Microsoft had the right product at the right time. The planets aligned just so. Windows 95 was by no means the best PC operating system of its day. But it was good enough, usable enough, cheap enough and marketed well enough — and the personal computer was mature enough for the mass market.
Windows 95 made geeks cool, too. Suddenly the seemingly unhippest of all people, Microsoft cofounder Bill Gates, was a rock star and business genius. Microsoft left IBM at the OS/2 altar — abandoning the 32-bit operating system the companies codeveloped — and shacked up with pseudo-32-bit Windows 95. A decade-and-a-half later, OS/2 is all but forgotten, while Windows defines the very essence of personal computing.

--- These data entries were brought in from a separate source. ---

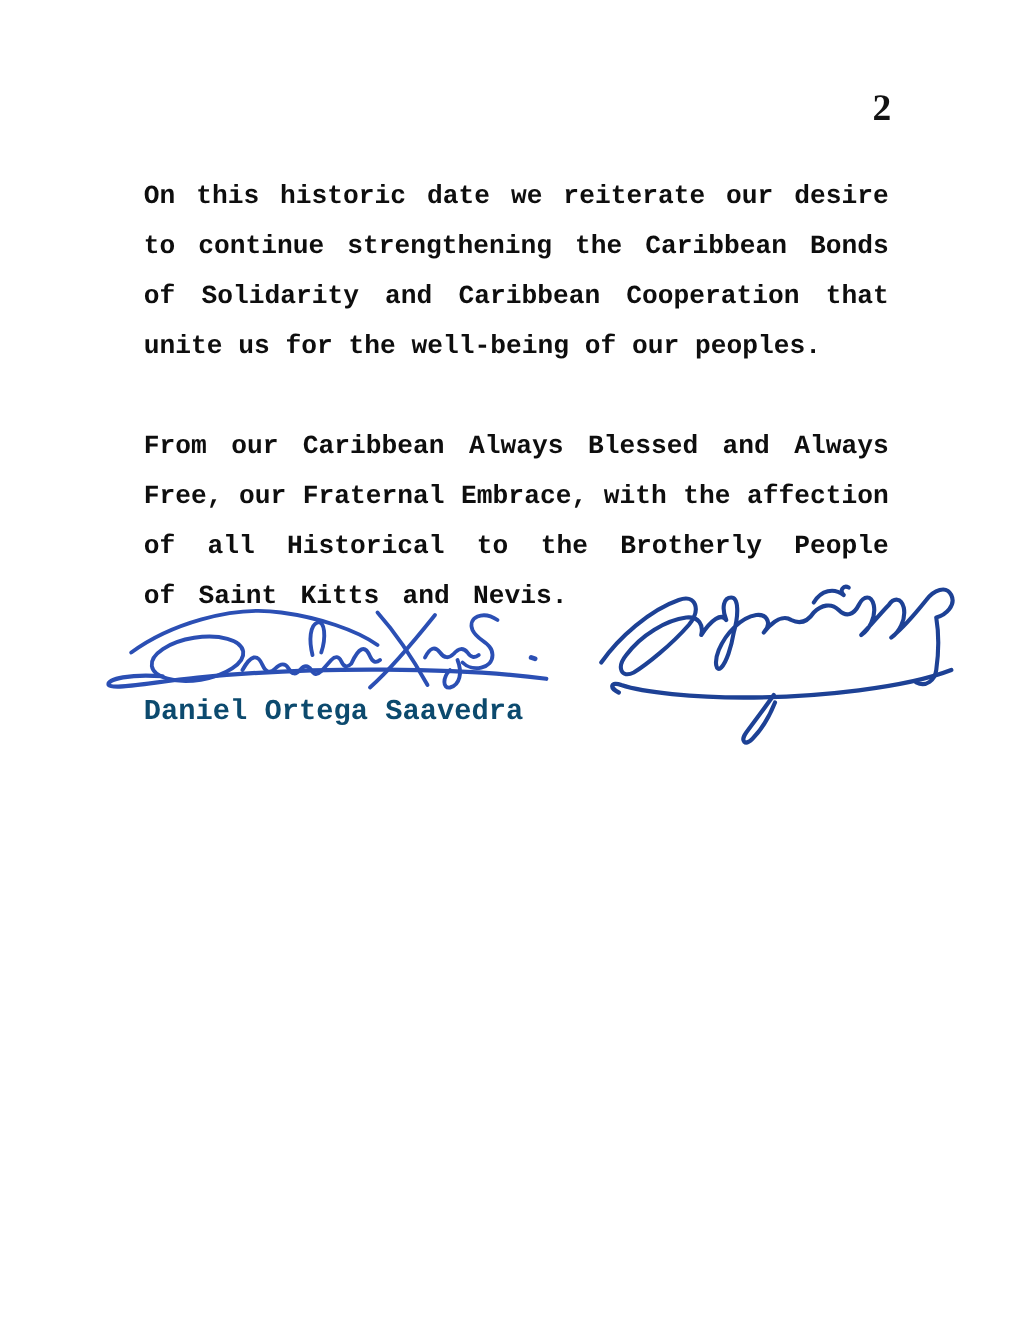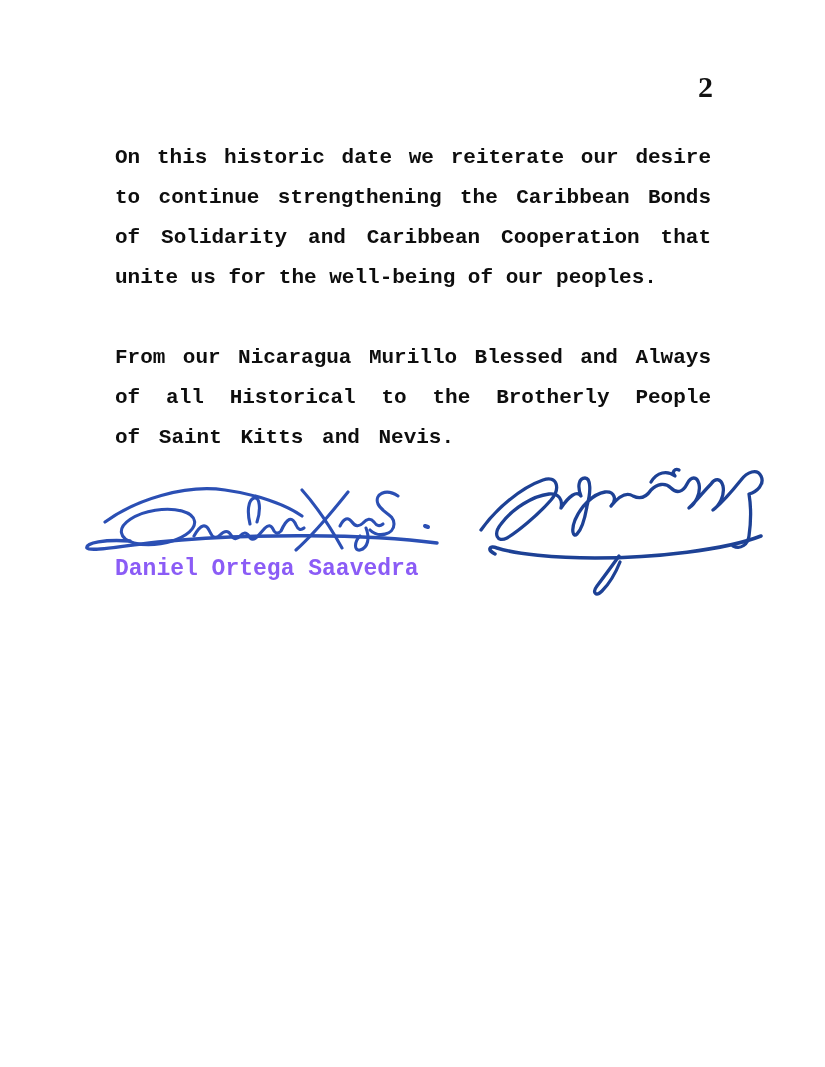"From our Nicaragua Murillo Blessed" div.body-line { text: Nicaragua Murillo -> Caribbean Always }
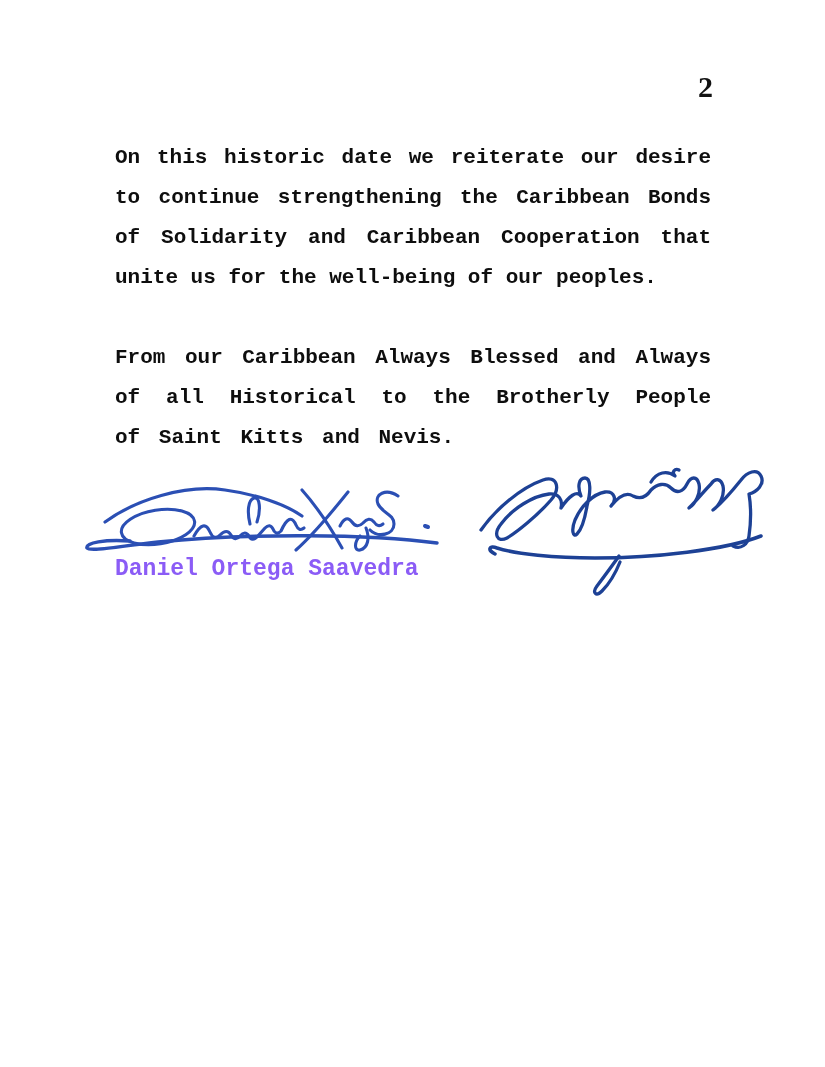"Free, our Fraternal Embrace, with" div.body-line { html: none -> <div>Free, our Fraternal Embrace, with the affection</div> }
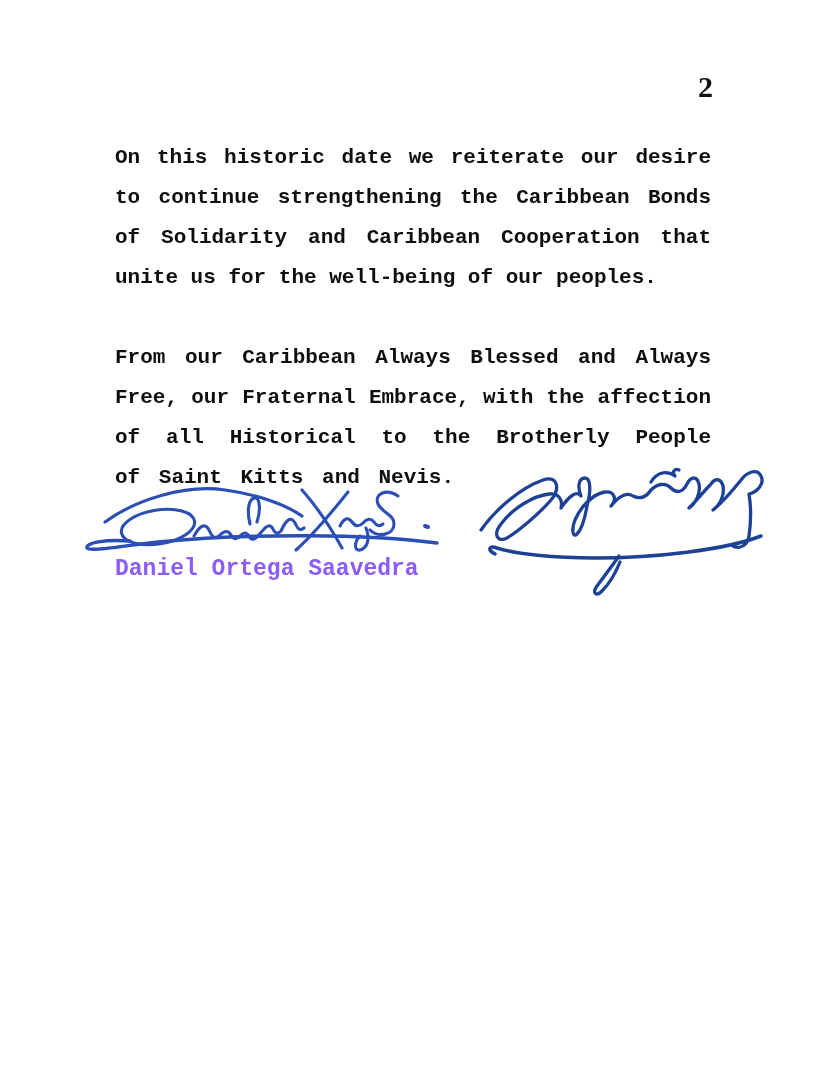"Daniel Ortega Saavedra" .signatory-name { color: #8b5cf6 -> #0c4a6e }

Other product and marketing decisions would prove crucial:
- Pricing: Windows 95 sold for under 100 bucks as an upgrade to anyone with a powerful enough PC running DOS/3.11.
- Compatibility: Microsoft ensured that Windows 95 would be largely backward compatible with customers’ existing DOS software and PC hardware. PC owners could get a new computer, so to speak, for the price of a new operating system.
- Marketing: The fast-flashing television commercials suited the MTV-video generation of the day, and they were aspirational. Your life would be better for buying Windows 95. Then there was the Rolling Stones’ “Start Me Up” theme song.
- Networking: Windows 95 fully supported TCP/IP out of the box — no expensive third-party add-ons required. Businesses could easily network PCs and consumers could get online.
- Multimedia: Windows 95 users could listen to music or watch videos on their PCs.
To showcase Windows 95’s multimedia capabilities, Microsoft included two music videos–Weezer’s “Buddy Holly” and Eddie Brickell’s “Good Times”–on the operating system disc. Little touches like these show how well Microsoft synced Windows 95 product development and marketing. The music videos catered to a younger audience and they demonstrated the multimedia features’ benefits. Yes, people could watch videos on Windows 3.1, but the experience was better on its successor.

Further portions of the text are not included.